» **Exercise**:
Transcribe exactly, leaving out pictures, the lines from the one that holds "discount: none -> 756.09" through the end of the data below, including both end lines and no others.

**** Provided material ****

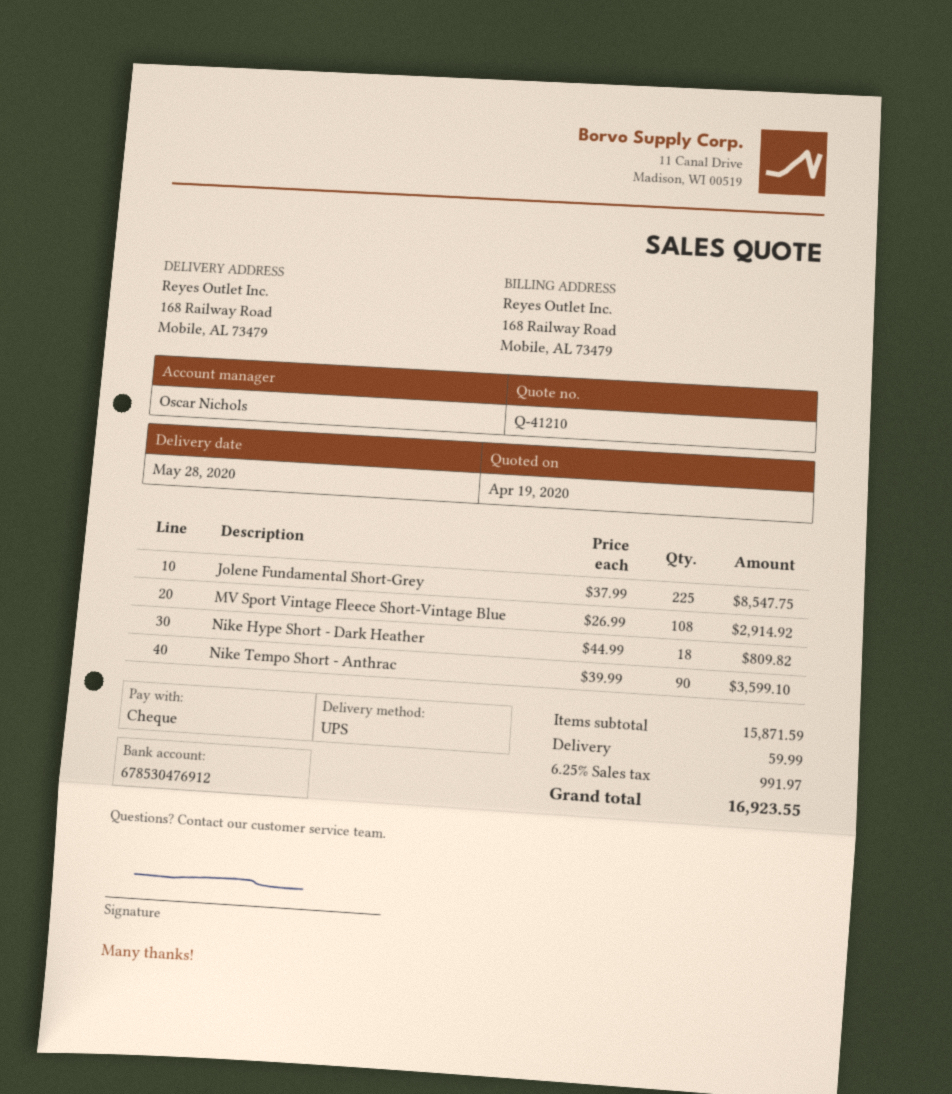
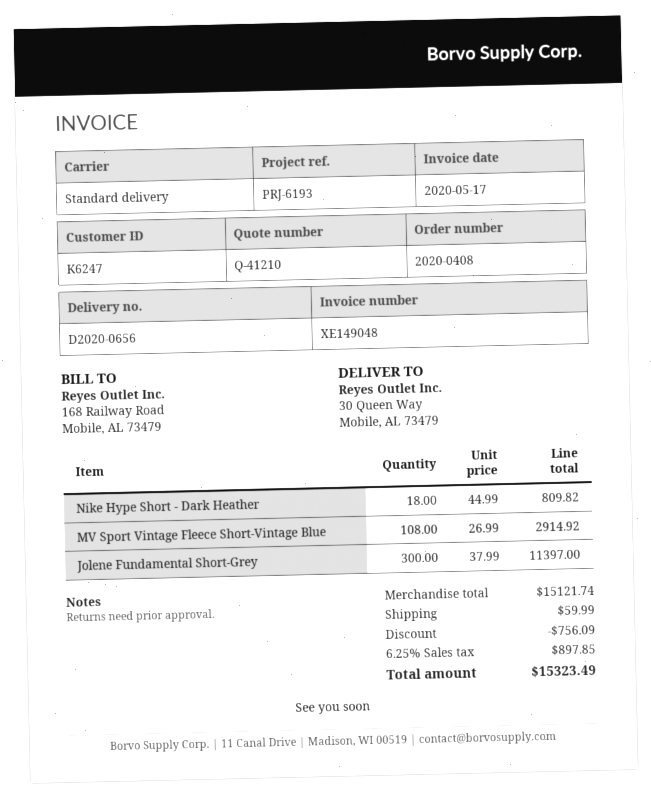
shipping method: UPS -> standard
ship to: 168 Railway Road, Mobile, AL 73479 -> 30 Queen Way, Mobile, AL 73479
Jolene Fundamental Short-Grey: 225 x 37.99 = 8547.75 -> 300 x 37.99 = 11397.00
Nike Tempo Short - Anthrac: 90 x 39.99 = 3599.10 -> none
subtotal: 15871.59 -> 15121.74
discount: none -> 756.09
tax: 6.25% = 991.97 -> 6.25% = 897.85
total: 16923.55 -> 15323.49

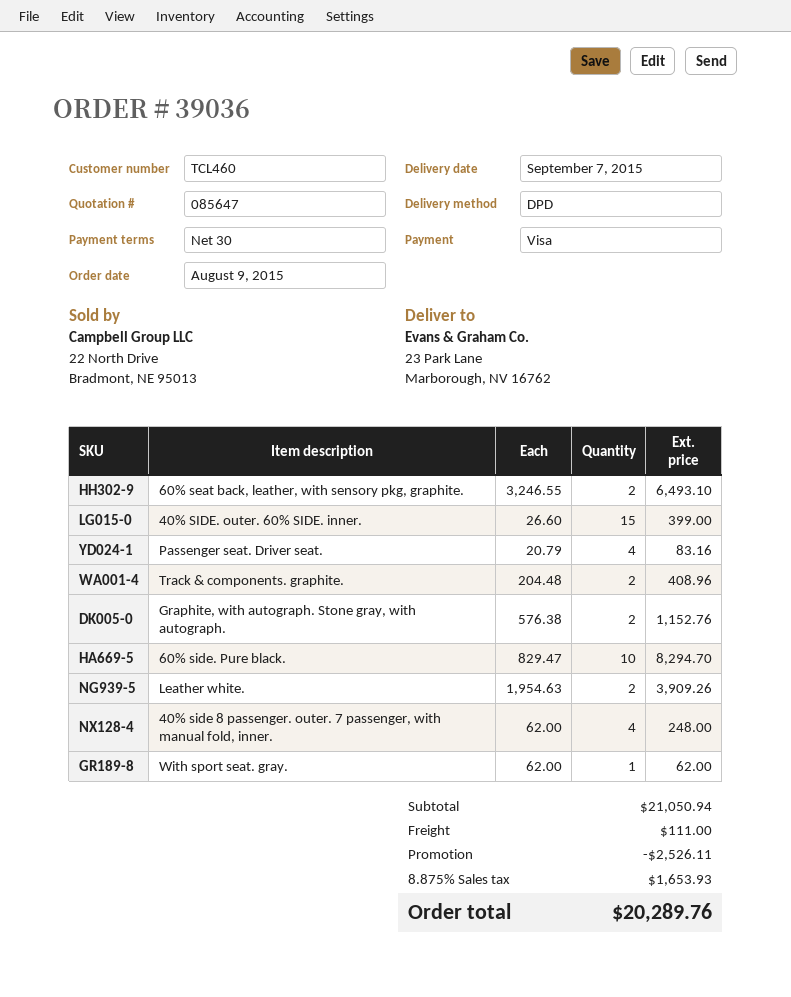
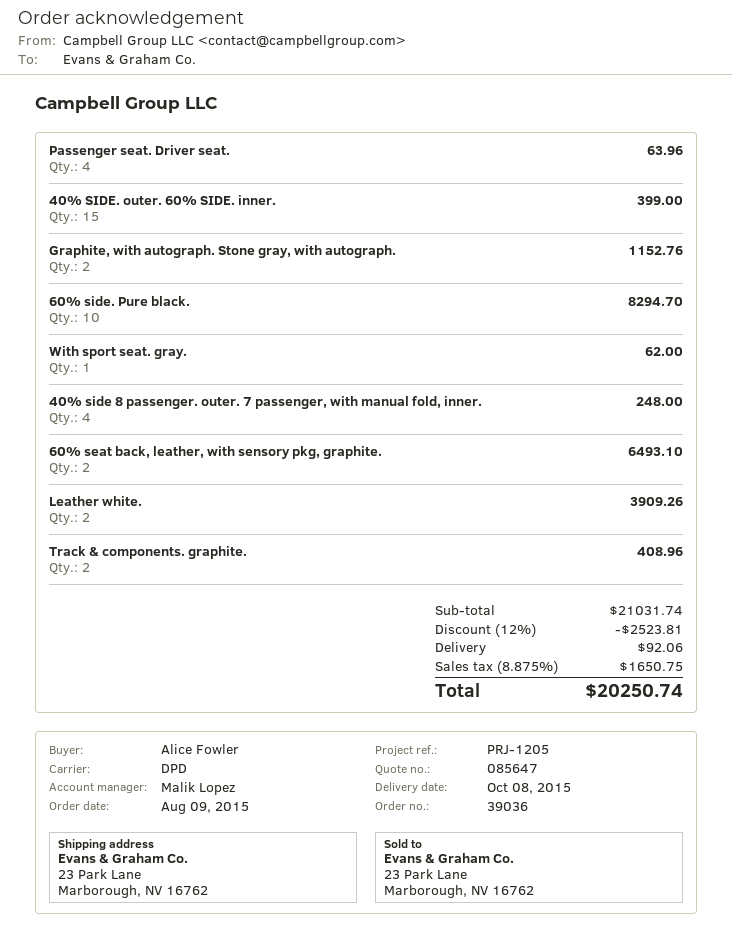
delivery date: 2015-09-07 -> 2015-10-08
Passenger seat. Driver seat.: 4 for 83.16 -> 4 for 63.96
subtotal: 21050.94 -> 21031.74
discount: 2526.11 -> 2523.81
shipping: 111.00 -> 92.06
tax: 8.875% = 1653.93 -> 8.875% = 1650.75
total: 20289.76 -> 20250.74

****

» **Task answer**:
discount: none -> 756.09
tax: 6.25% = 991.97 -> 6.25% = 897.85
total: 16923.55 -> 15323.49

delivery date: 2015-09-07 -> 2015-10-08
Passenger seat. Driver seat.: 4 for 83.16 -> 4 for 63.96
subtotal: 21050.94 -> 21031.74
discount: 2526.11 -> 2523.81
shipping: 111.00 -> 92.06
tax: 8.875% = 1653.93 -> 8.875% = 1650.75
total: 20289.76 -> 20250.74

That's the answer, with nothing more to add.